True Spirit-Gifts

Today’s (Second) Soul Report: True Confessions & True Spirit-Gifts

True Confessions (a-1-in-the-morning-revelation)~

I want people to listen to me. I am mad I think no one does. I need too much acknowledgment, too much recognition. This desire brings me little, to no rest. I’m always after it. Seeking it. It’s partly the internet- did anyone email me? My dumb mobile phone- is my screen lighting up?  Facebook- did someone like my status? Blogs (although I rather love my blog)- how are my stats today? These are mediums in which we can earn instant recognition and validation (or not). Sometimes I do, but it isn’t enough. My hunger for it is far too greedy.

Okay- do you hate me? 

But hold the mobile phone- on a recent Facebook comment thread, I added my truth to an update. I hovered over, and reread my words as if they were laced with silver and gold, and a new commenter posted. Surely, I was the one to admire. But no, it was another. Every comment she had written was “amazing and so true.” I laughed. I honestly laughed, and truly did not care. Not a bit, and no I’m not just saying it. I did not give a shit. Who cares if someone likes what I say or not. Who really cares. Why does it matter? Why should it concern me? Really, and not bitterly, but really, why should it?

It’s not what life is about, at least not for me- anymore (and don’t think this happened in an instant- I’ve been wrestling with this a long while). I don’t want to be that writer who stands in front of a crowd, reading the words I have written as if I’m the greatest creative genius since Mozart. I don’t want to be bounced around by every word of praise and every word of criticism. I don’t want to manipulate and maneuver to get what I want. Or strategize or be like someone else to get what I want. It’s more simple than this. More honest. More real.

Rumi writes, and I opened spontaneously to this passage:

You live in an admiration world, but what do you offer your admirers? If you had true spirit-gifts to give, you would not think of customers? 

At first when I read this, I shuddered. Sure, I hope to be that person who does not think of customers, but really? Is this possible? It is. And for me, right now it has to be. To only seek admiration is petty and sad, and because I don’t truly and honestly believe this was my only motivation, to believe or fear it might be, covers up a more pure intention, and it is with this pure intention, I would like to consciously lead from. It is with this pure intention, that will help me to stop avoiding and fearing the possibility of giving the true spirit-gifts.

So I have confessed to you, and to myself. It’s a risk, this I know. But it is worth the risk. I cannot work for admiration any longer. I just cannot, and now that it is said, perhaps I can get busy with what really matters and leave the fluff and stuff behind, or at the very least be more aware of when it rears its tiny head.

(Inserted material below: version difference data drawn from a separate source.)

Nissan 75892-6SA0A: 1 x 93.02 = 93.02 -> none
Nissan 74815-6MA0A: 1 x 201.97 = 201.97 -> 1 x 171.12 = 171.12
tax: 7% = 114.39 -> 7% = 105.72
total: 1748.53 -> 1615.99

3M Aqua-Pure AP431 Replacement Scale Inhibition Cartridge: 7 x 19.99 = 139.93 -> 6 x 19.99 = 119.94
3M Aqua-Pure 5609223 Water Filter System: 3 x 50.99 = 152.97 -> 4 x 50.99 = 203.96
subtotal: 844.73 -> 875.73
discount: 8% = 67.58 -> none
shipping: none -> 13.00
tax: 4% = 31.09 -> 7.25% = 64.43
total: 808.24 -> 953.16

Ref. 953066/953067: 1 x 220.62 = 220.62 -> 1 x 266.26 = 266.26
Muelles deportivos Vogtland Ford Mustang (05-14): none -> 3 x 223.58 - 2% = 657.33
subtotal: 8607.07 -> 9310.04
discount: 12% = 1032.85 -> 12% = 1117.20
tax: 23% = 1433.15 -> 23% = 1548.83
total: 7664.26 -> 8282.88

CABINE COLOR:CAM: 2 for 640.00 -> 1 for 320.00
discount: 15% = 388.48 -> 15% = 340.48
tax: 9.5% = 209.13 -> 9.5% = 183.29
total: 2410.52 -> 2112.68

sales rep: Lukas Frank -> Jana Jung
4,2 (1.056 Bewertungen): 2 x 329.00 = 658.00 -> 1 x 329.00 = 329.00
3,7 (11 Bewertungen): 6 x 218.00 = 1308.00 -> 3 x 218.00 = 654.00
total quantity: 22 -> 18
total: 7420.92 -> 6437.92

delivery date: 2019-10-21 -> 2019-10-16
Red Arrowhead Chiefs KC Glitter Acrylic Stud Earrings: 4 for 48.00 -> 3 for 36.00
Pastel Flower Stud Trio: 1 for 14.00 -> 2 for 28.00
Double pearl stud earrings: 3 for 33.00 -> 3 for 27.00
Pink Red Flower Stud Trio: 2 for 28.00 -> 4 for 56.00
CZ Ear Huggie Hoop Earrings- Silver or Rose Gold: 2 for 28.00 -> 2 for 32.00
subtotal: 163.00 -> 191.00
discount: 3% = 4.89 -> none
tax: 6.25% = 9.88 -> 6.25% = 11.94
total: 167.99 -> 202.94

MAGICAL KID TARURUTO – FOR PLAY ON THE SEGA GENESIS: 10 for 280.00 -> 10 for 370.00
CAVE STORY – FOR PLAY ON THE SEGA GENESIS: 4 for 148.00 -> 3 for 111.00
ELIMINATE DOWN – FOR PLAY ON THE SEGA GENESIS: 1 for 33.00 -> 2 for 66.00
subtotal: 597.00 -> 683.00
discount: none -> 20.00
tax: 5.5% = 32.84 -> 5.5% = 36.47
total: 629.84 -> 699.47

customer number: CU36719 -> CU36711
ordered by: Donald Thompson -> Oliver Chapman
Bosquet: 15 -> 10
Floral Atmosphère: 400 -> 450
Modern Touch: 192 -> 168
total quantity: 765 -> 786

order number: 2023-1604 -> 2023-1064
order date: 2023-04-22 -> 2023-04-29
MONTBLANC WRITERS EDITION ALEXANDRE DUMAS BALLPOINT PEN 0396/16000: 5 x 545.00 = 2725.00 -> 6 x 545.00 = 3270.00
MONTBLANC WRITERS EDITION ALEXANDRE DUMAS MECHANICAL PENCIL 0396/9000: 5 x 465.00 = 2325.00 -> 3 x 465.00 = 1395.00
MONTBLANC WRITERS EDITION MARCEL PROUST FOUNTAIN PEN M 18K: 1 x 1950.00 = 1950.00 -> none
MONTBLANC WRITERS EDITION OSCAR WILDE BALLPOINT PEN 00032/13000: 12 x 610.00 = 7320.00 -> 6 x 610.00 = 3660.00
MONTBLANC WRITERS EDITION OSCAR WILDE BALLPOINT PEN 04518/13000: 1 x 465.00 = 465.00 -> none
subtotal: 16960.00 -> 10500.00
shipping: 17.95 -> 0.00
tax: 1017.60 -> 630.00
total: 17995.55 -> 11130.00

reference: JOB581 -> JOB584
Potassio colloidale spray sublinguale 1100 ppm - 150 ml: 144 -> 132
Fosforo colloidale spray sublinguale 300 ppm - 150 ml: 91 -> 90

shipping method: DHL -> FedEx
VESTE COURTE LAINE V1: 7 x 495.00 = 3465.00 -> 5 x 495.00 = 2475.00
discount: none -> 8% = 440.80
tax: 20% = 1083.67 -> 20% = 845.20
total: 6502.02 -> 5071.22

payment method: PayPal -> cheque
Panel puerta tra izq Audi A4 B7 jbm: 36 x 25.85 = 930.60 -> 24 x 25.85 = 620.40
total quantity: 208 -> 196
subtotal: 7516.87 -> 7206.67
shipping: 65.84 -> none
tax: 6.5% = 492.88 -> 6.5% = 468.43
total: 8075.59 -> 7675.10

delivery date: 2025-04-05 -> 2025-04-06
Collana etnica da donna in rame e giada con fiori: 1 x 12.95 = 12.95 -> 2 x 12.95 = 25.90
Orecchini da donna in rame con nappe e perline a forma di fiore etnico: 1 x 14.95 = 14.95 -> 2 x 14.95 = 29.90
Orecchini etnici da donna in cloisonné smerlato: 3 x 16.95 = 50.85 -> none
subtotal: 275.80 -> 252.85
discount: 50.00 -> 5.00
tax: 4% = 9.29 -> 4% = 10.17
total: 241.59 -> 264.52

What can you confess to today?  Oh, and wait- there’s more.

A week or so later….

I wrote this post (the one above) early one morning, last week. I was going to read it later that day, and post, but I didn’t. I also didn’t post it the next day, and then I had days of not posting at all. It turns out this 1-in-the-morning-revelation brought me another layer deep (into myself). When I was a little girl, an only child, I spent a lot of time alone- in my room. In my room I created. I made up classroom curriculums, which I taught in an imaginary class. I was a conductor of an orchestra atop my cushy toy box. I choreographed dances. Pretended I was Sandy (in Grease of course). I read books. I colored and drew.

In her room

 

This time alone, where I was creating was about creating. And maybe also about coping with loneliness, although I don’t remember if I felt lonely. I was too busy creating. I did not seek recognition or praise, but as I got older, this little girl had some cries. She was in fact lonely. She felt a bit lost. She didn’t feel like kids liked her. Or that anyone paid much attention to what might be her gifts- her true spirit-gifts. These honest cries turned bitter. Turned into disappointment. Rejection. A sore layer where I projected what I thought was real at others.

In my writing work, which seems to now be where I create the most, I wanted the work to mean something. I began to need it to have a result. You know because “they” say do what you love and the money, accolades and blah, blah, blah will follow. So because I am a thinker, often thinking way too ahead of myself- if I write, then result should be recognition. Recognition means opportunity. Opportunity means a livelihood that could pay my bills and than some. And all this means fulfillment.

After exposing this need for recognition, to write was no longer appleaing if it meant I had to also carry all of those expectations. Really, what this entire revelation is about is to have me return to that little girl who created. Maybe who did so to cope and escape her circumstances, but I find in a way I need that now anyway, but more so to return to the place where creativity is pure and real, and does not look for results, or customers.

I expect this important learning to continue to unfold.